3 cm'ye kadar makro çekimler yapabileceğiniz ürün lensi 36-180 mm eşdeğerlikli; yani 5 optik zumlu. Bu değer bir kompakt makine için hayli yeterli. Olur da size yeterli gelmediği vakit ek olarak 5,6 X dijital zum da bulunuyor fakat her zaman olduğu gibi örneğin ACDsee gibi bir imaj görüntüleyici programda "+" tuşuna basarak yapacağınız işlemi (ki 8 megapiksellik bir cihazla bu çok başarılı sonuçlar verir) makineye bırakarak, imaj kalitesinden ödün vermenizi kesinlikle tavsiye etmiyoruz. Çekime hazır haldeyken deklanşörü yarım basılı tuttuğunuzda otomatik netleme devreye girecektir.

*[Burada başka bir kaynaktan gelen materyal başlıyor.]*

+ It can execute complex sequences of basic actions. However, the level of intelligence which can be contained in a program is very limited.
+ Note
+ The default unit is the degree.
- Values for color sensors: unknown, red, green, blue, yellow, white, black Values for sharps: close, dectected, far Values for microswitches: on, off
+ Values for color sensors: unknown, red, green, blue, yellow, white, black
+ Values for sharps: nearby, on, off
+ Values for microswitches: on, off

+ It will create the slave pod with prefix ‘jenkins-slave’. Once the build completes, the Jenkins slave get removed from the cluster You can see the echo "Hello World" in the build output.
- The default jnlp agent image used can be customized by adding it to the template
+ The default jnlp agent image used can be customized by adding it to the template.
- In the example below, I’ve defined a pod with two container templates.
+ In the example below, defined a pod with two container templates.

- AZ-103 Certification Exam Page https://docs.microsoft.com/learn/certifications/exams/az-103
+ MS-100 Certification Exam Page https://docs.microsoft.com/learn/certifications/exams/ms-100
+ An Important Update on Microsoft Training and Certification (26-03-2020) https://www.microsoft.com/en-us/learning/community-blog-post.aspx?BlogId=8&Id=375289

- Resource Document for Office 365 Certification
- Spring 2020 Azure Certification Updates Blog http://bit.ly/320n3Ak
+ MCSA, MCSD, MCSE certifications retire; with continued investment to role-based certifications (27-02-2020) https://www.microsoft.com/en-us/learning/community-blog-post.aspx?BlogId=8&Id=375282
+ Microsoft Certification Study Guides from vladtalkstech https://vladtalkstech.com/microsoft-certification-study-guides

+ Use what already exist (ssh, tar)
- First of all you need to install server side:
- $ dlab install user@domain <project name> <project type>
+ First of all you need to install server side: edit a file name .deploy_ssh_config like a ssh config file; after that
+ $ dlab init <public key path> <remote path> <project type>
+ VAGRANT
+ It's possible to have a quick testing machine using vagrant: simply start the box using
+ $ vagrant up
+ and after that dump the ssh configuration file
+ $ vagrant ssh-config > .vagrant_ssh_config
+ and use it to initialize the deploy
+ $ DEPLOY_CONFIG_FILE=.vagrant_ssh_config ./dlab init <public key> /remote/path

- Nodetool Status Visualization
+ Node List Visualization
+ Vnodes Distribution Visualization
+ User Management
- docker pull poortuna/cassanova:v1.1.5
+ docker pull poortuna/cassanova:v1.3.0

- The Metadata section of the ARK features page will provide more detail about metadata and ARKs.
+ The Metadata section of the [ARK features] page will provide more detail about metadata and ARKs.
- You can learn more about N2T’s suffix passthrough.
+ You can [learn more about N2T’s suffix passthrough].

Yukarda bahsettiğimiz imaj işlemcisi sayesinde Olympus mju 820'nin deklanşör gecikmesinin pratikte hissedilmeyecek kadar az olduğunu belirtmemizde yarar var. Ürünün en önemli özelliklerinden bir diğeri de seri çekimlerdeki başarısı. Öyle ki, 3 megapiksellik mod'da, saniyede yedi kareden 11 kareyi art arda çekebiliyorsunuz. Ancak genellikle daha yüksek çözünürlükler kullanacağınızdan 47 MB'lık dâhili hafızası yeterli olmayacaktır. Son bir yıl içerisinde kompakt makinelerde kullanımı giderek artan xD kart teknolojisinden bu üründe de yararlanılmış. Sadece JPEG biçiminde çekim yapan kamera, ayrıca EXIF bilgilerini 2.21 sürümüyle kullanıma sunuyor.
Yan bileşenler
Tabii ister istemez aklınıza bu kadar teknolojiyi içinde barındıran kamera pilinin ne kadar dayanıklı olduğu sorusu gelebilir. Beraberinde gelen şarj aletiyle lityum iyon pilin tam şarjda sizi yarı yolda bırakmayacağını söyleyebiliriz. Fakat esas şaşkınlığı artık fotoğraflarınızı bilgisayarınıza aktarırken yaşayacaksınız. Kullandığı USB 2.0 yüksek hızlı aktarım teknolojisi açıkçası bizi yaptığımız denemelerde hayret içinde bıraktı. Böylelikle hem pilden hem de zamandan tasarruf edeceksiniz.
Kullanım kolaylığı
Söz konusu portre çekimleri olduğunda, "Yüz Tanıma Teknolojisi" sayesinde kompozisyondaki yüzler taranıyor ve en iyi sonuçları elde edebilmek için poz ve odaklama ayarlarını uygun bir şekilde makine tarafından ayarlanıyor. Burada bahsetmemiz gereken diğer bir teknoloji de Olympus'un kullandığı BrightCapture teknolojisi. Söz konusu teknoloji sayesinde HyperCrystal LCD ekranından eşdeğer parlaklık değerleri alınıyor ve yetersiz ışık koşullarında portre, iç mekân, mum ışığı, hareketli nesnelerin çekimi gibi senaryolarda maksimum performans alıyorsunuz. Portre, Gece Sahne ve Sport modları ile 20 sahne modu, değişik çekim modlarında hızlıca çekim yapmaya izin veriyor. Gülümseme Çekim sahne modu, konunun ne zaman gülümsediğini fark ederek doğru zamanda çekimde doğru zamanlama sağlanabiliyor. Yerleşik düzenleme işlevleriyse: Kırmızı göz düzeltme, ifade düzeltme ve yüze odaklanma olarak karşınıza çıkıyor. Ayrıca, 25 dil seçeneği içinde Türkçe dil desteği de sunulmuş olması menüde gezinirken işlerinizi oldukça kolaylaştırıyor. Bir kompakt makine olur da video özelliği olmadan olur mu? Yanıt tabii ki "hayır". Olympus mju 820'de ortalama çekim kalitesine sahip. 160 X 120, 320 X 240 ve 640 X 480 çözünürlükte çekim yapabildiğiniz kameranın ses kalitesini yüksek bulmadık.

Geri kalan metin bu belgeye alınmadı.